For textbooks, you would need to be more specific on what topics you are interested in.
As for books you could find in Barnes & Noble (or similar stores), try The Math Book. It has short blurbs on a lot of really important mathematical ideas in chronological order. Also, the series "A Very Short Introduction to..." is really good.
EDIT: Also, this
Not really, there are maths texts which are a bit like the 'popular science' books you can get, e.g. https://www.amazon.co.uk/Pursuit-Equations-That-Changed-World-ebook/dp/B007P05A1W I don't think they're very interesting but I guess some people must like them.
What are the top mathematicians spending their time on? Well, if we're talking about academic mathematicians, it's mostly very abstract and hard to say.
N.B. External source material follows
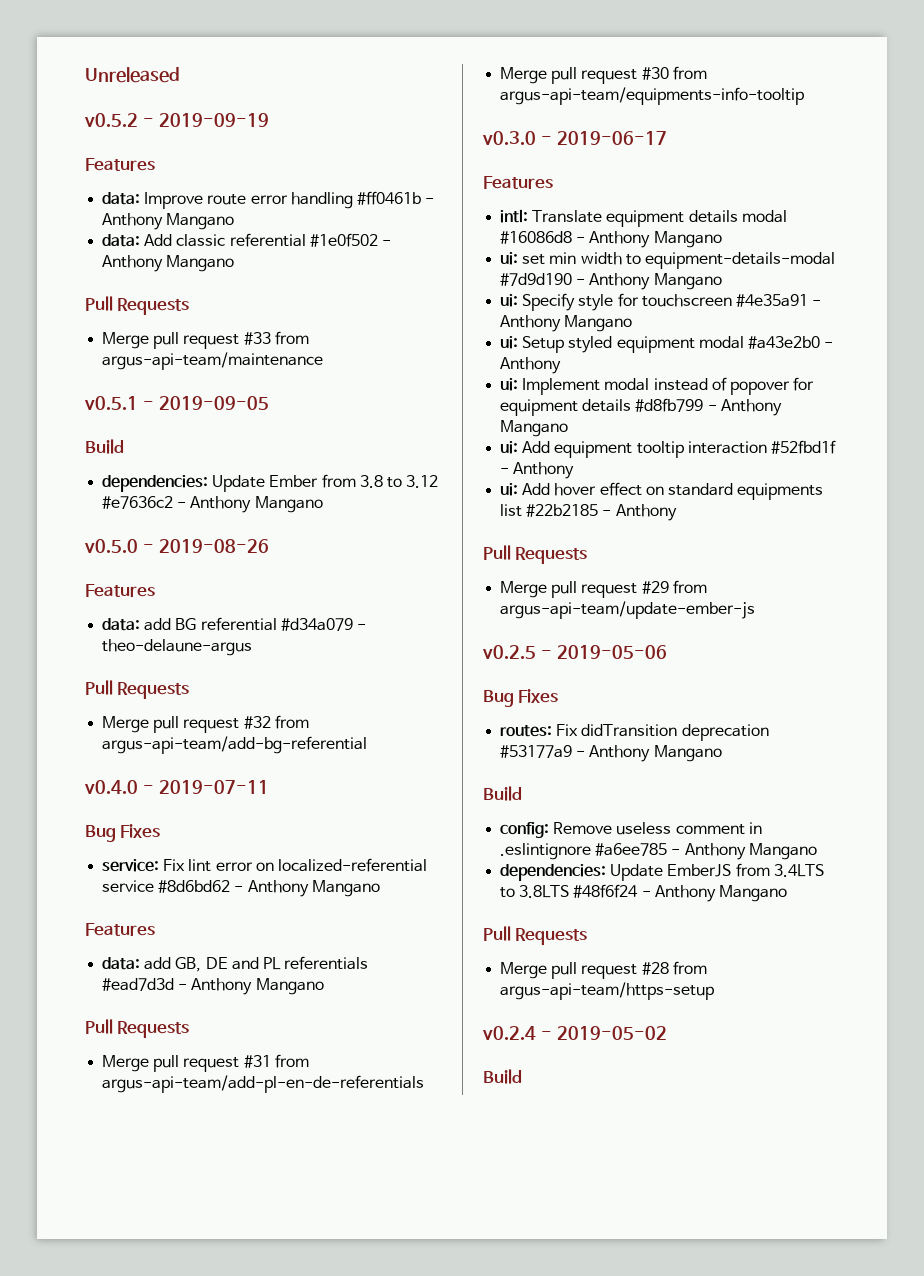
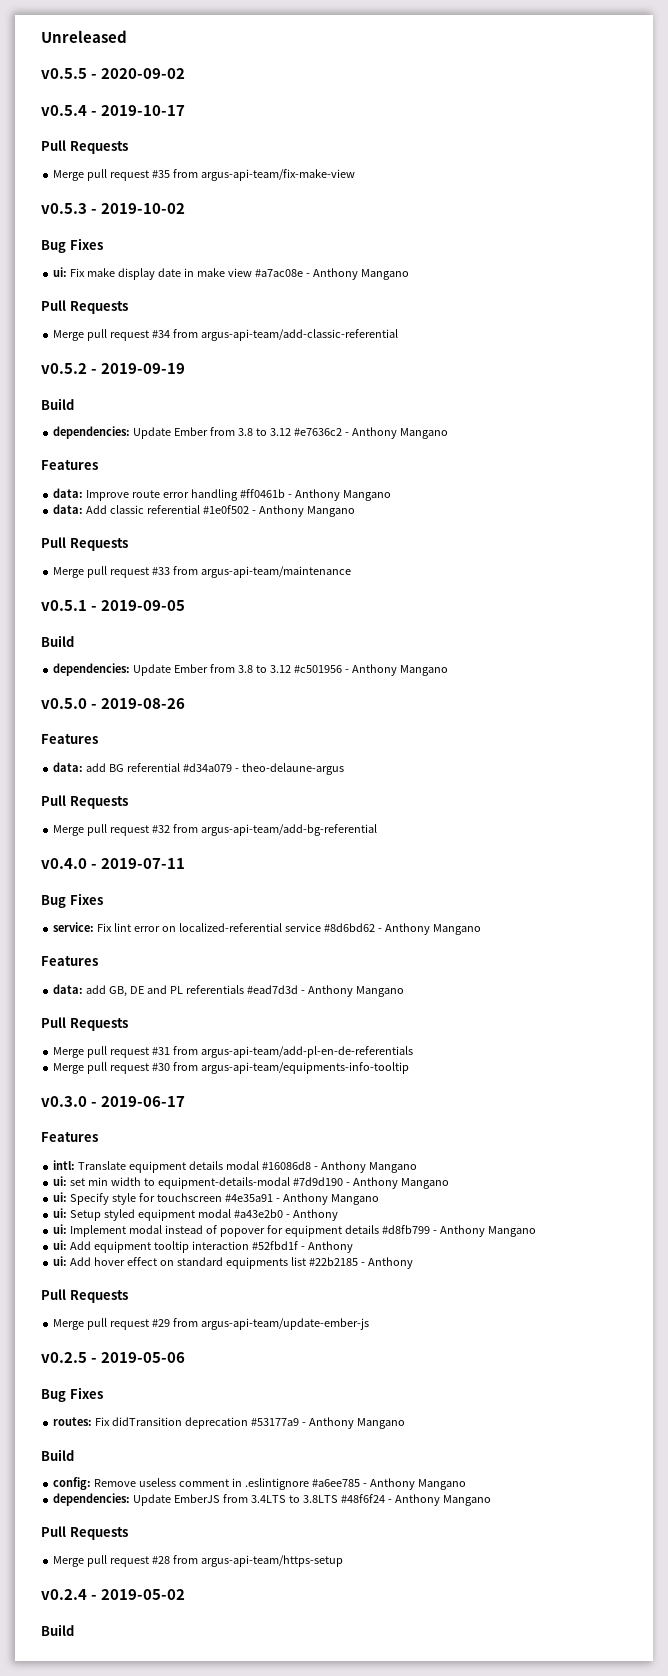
[84,113,269,127] v0.5.2 - 2019-09-19 -> [41,68,186,79] [41,105,186,116] [41,140,128,154] [53,169,355,181] [41,203,186,214] [41,238,103,253] [53,267,409,280] [41,300,128,314] [53,329,398,341] [41,363,186,374] [41,398,74,410] [53,426,448,439] v0.5.5 - 2020-09-02 // v0.5.4 - 2019-10-17 // Pull Requests // Merge pull request #35 from argus-api-team/fix-make-view // v0.5.3 - 2019-10-02 // Bug Fixes // ui: Fix make display date in make view #a7ac08e - Anthony Mangano // Pull Requests // Merge pull request #34 from argus-api-team/add-classic-referential // v0.5.2 - 2019-09-19 // Build // dependencies: Update Ember from 3.8 to 3.12 #e7636c2 - Anthony Mangano
[102,496,174,509] #e7636c2 -> [293,665,342,673] #c501956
Oftentimes other mathematicians not in the appropriate field of study would struggle to understand the statements of the problems.
That being said, graph theory and combinatorics in general have some understandable problems that you could appreciate, here is one that I was naive enough as to try and tackle! https://en.wikipedia.org/wiki/Erd%C5%91s%E2%80%93Faber%E2%80%93Lov%C3%A1sz_conjecture
I was never a top mathematician, so I can't exactly say, but my supervisor was and is, and he spent a lot of his time reading mathematical papers, digesting the key ideas and seeing if the ideas could be used for other (graph theory) problems. I think this is fairly typical.
I don't think you can really learn about maths without actually just learning maths, the problem is that it is extremely abstract and hard to translate into some vague statement like you can do with other sciences.